LDC and Columbia University collaborated to develop morphological annotation guidelines for Egyptian Arabic based on Columbia’s Egyptian Arabic Morphological Analyzer CALIMA. In order to address the prevalence of Romanized script (Arabizi) in Egyptian Arabic SMS and chat data, the partners produced an orthography that normalizes spelling to facilitate morphological analysis and downstream annotation.
Chinese Treebank
The Chinese Treebank Project based at Brandeis University represents over a decade’s work and likewise spans the DARPA GALE and BOLT programs. The latest version, Chinese Treebank 9.0, consists of approximately two million words of source data structured text (e.g.,newswire), broadcast programming and web data. It continues to grow in the BOLT program with the addition of SMS and conversational telephone speech.

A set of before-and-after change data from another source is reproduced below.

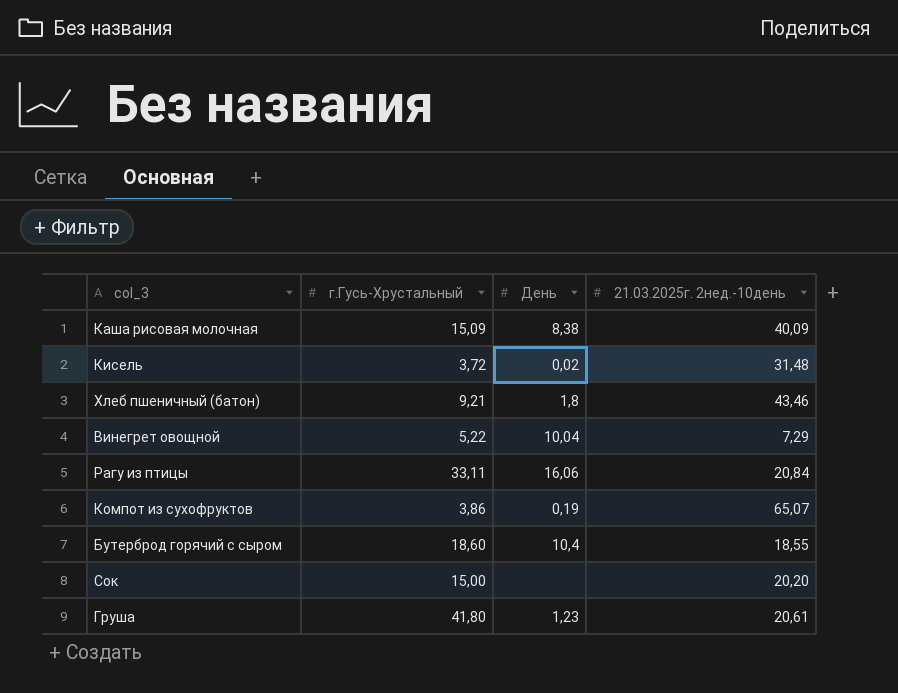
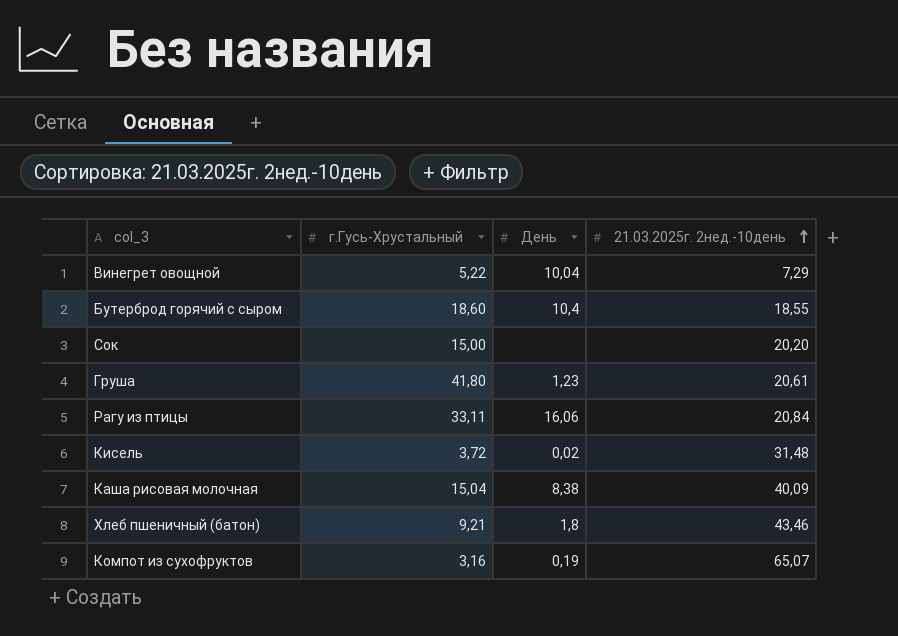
row order: none -> 21.03.2025г. 2нед.-10день ascending
Каша рисовая молочная | г.Гусь-Хрустальный: 15,09 -> 15,04
Компот из сухофруктов | г.Гусь-Хрустальный: 3,86 -> 3,16

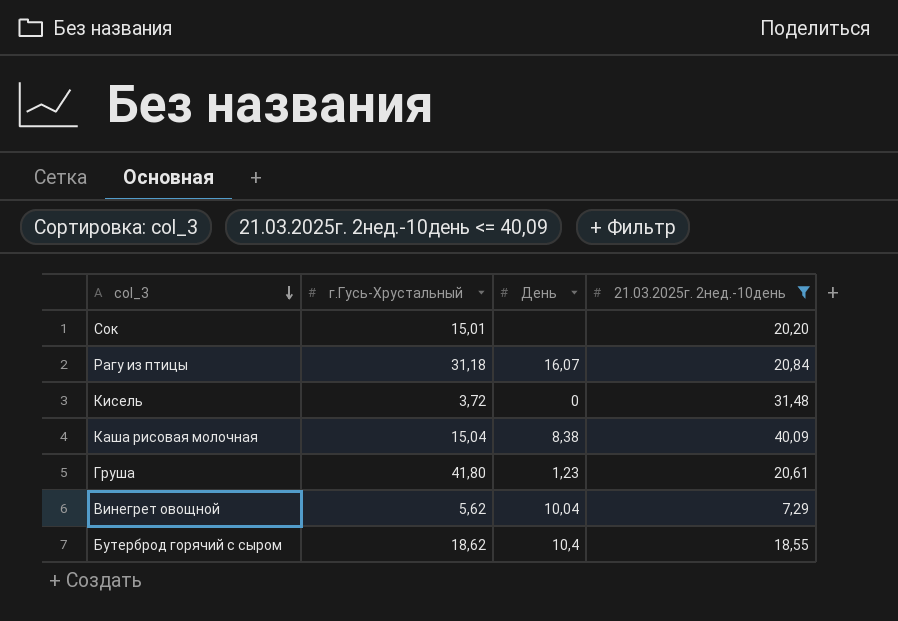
filter: none -> 21.03.2025г. 2нед.-10день <= 40,09
row order: 21.03.2025г. 2нед.-10день ascending -> col_3 descending
Сок | г.Гусь-Хрустальный: 15,00 -> 15,01
Рагу из птицы | г.Гусь-Хрустальный: 33,11 -> 31,18
Рагу из птицы | День: 16,06 -> 16,07
Кисель | День: 0,02 -> 0
Винегрет овощной | г.Гусь-Хрустальный: 5,22 -> 5,62
Бутерброд горячий с сыром | г.Гусь-Хрустальный: 18,60 -> 18,62

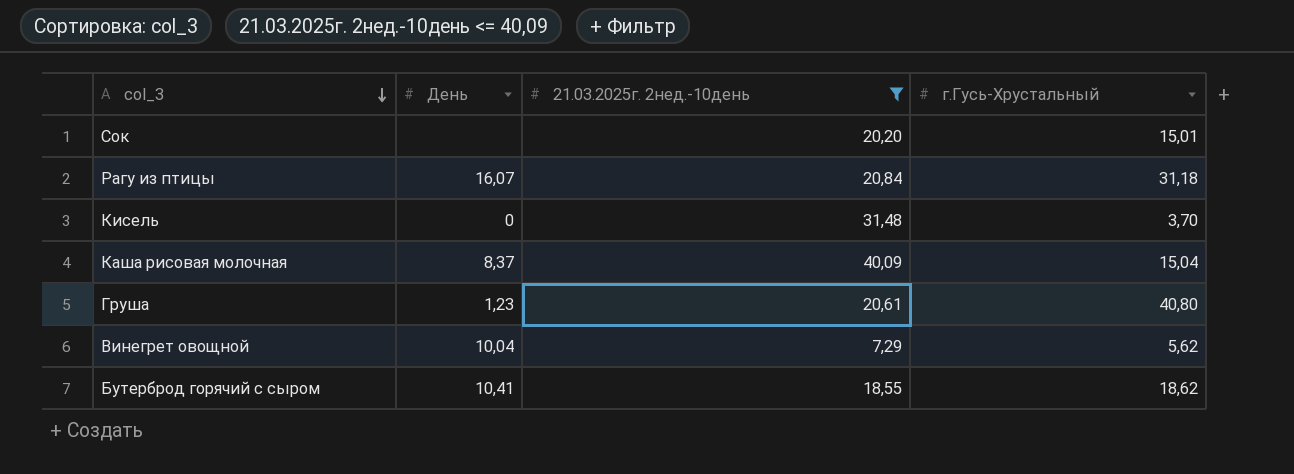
column г.Гусь-Хрустальный | position: 2 -> 4
Кисель | г.Гусь-Хрустальный: 3,72 -> 3,70
Каша рисовая молочная | День: 8,38 -> 8,37
Груша | г.Гусь-Хрустальный: 41,80 -> 40,80
Бутерброд горячий с сыром | День: 10,4 -> 10,41

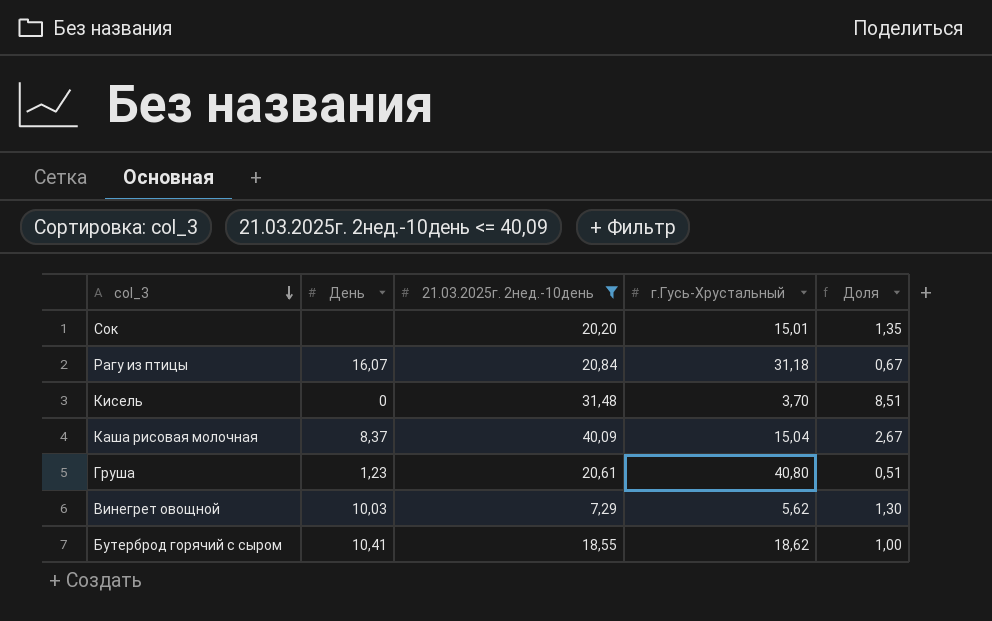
column Доля | formula: none -> [21.03.2025г. 2нед.-10день] / [г.Гусь-Хрустальный]
Винегрет овощной | День: 10,04 -> 10,03

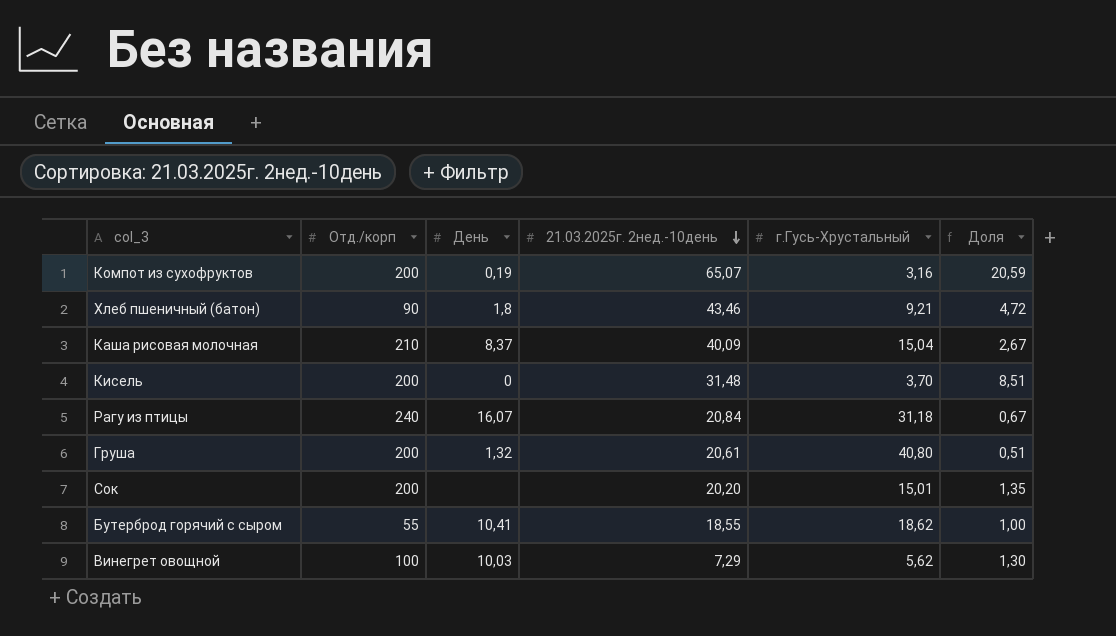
filter: 21.03.2025г. 2нед.-10день <= 40,09 -> none
row order: col_3 descending -> 21.03.2025г. 2нед.-10день descending
column Отд./корп | position: none -> 2
Груша | День: 1,23 -> 1,32

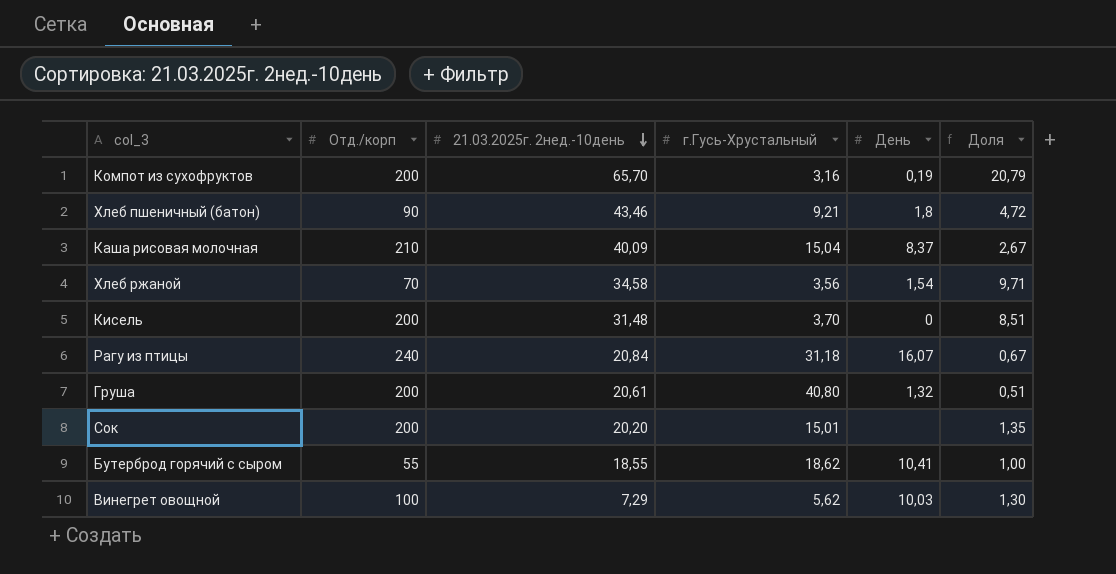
column День | position: 3 -> 5
Компот из сухофруктов | 21.03.2025г. 2нед.-10день: 65,07 -> 65,70
Компот из сухофруктов | Доля: 20,59 -> 20,79
row Хлеб ржаной: none -> 70 | 34,58 | 3,56 | 1,54 | 9,71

The Chinese Treebank has three layers of annotation -- word segmentation, part-of-speech (POS) tagging, and phrase structure style syntactic parsing -- guided by three sets of corresponding guidelines.
English Treebank
Starting with the Penn Treebank, the English Treebank has grown to include multiple genres that were POS-tagged and syntactically annotated at LDC under the DARPA TIDES and GALE programs. Enhancements for the BOLT project include Penn Treebank-style annotation on new genres (discussion forum, chat, SMS, conversational telephone speech) and on translated data and updated annotation guidelines. The annotation pipeline takes advantage of NLP tools such as POS taggers and parsers to provide the input to human annotation, and a TAG-based approach to Treebank quality control and parser evaluation has been integrated into the annotation pipeline.
Annotation Guidelines
Arabic Treebank Guidelines
Arabic Treebank Guidelines include Penn Arabic Treebank Guidelines
Arabic Treebank Morphological Analysis and POS Annotation
Guidelines for Treebank Annotation of Speech Effects and Disfluency for the Penn Arabic Treebank
Chinese Treebank Guidelines
Chinese Segmentation Guidelines
Chinese POS-tagging Guidelines
English Treebank Guidelines
Addendum to the Penn Treebank II Style Bracketing Guidelines
Supplementary Guidelines for ETTB 2.0
Bracketing Webtext: An Addendum to Penn Treebank II Guidelines
Bracketing Guidelines for Treebank II Style
Annotation Tools
Treebank annotation is performed with various tools. Both Arabic Treebank and English use TreeEditor for syntactic annotation. SelectPOS was developed for Arabic part-of-speech/morphological annotation and Emacs was tailored to serve the purpose of English part-of-speech annotation. SAMA and CALIMA are for Arabic morphological analysis.